**ACTIVITY:** Reproduce the data exactly as given, except for any images.

**SOURCE DATA:**
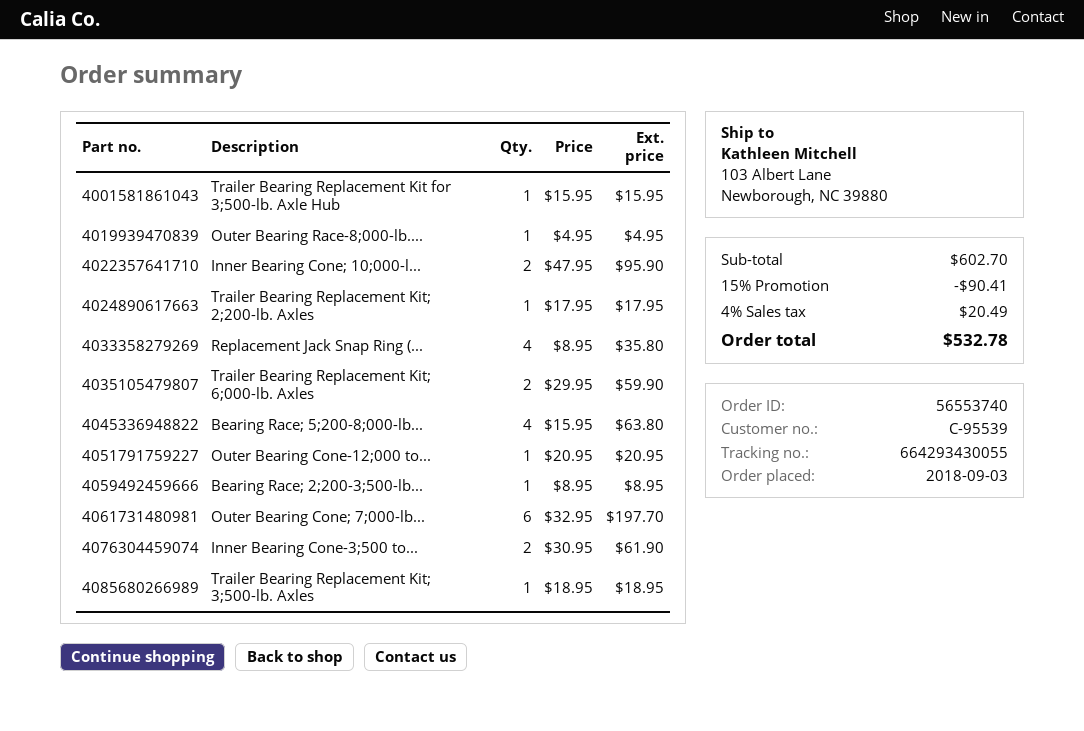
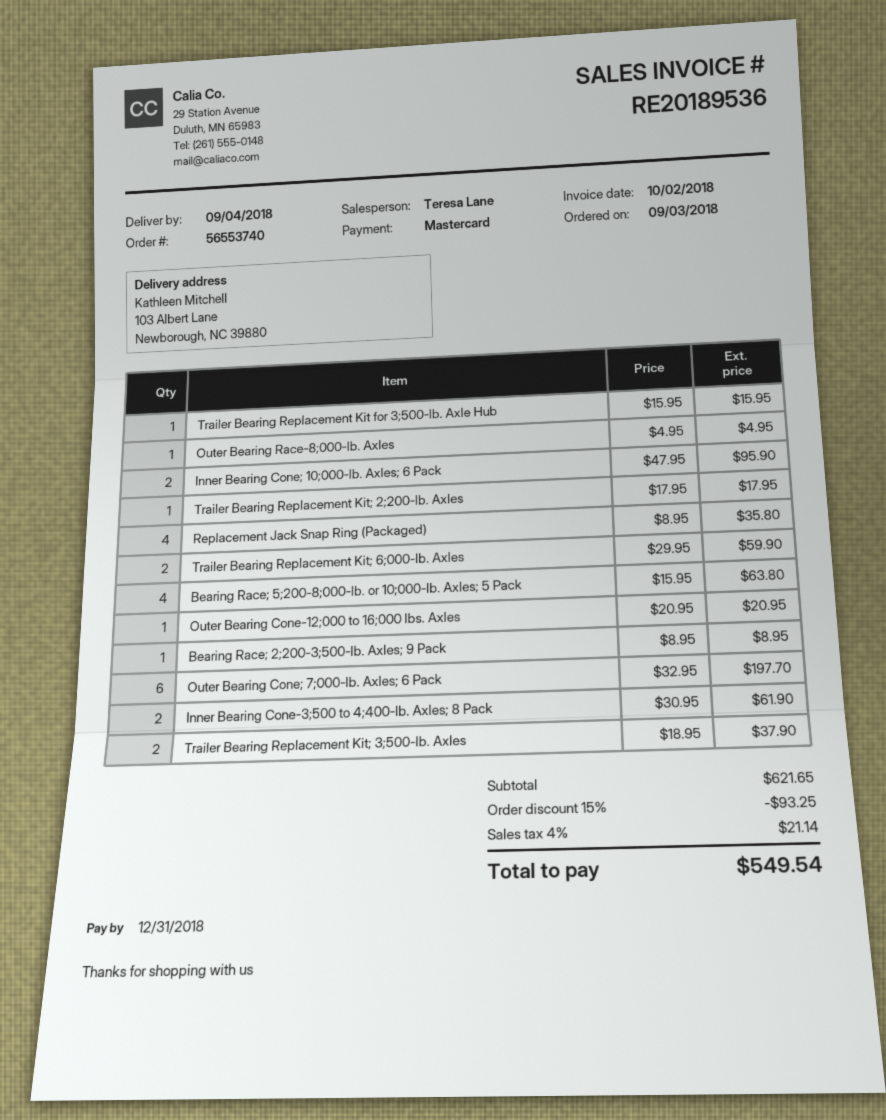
Trailer Bearing Replacement Kit; 3;500-lb. Axles: 1 x 18.95 = 18.95 -> 2 x 18.95 = 37.90
subtotal: 602.70 -> 621.65
discount: 15% = 90.41 -> 15% = 93.25
tax: 4% = 20.49 -> 4% = 21.14
total: 532.78 -> 549.54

**SOLVED EXERCISE:**
Trailer Bearing Replacement Kit; 3;500-lb. Axles: 1 x 18.95 = 18.95 -> 2 x 18.95 = 37.90
subtotal: 602.70 -> 621.65
discount: 15% = 90.41 -> 15% = 93.25
tax: 4% = 20.49 -> 4% = 21.14
total: 532.78 -> 549.54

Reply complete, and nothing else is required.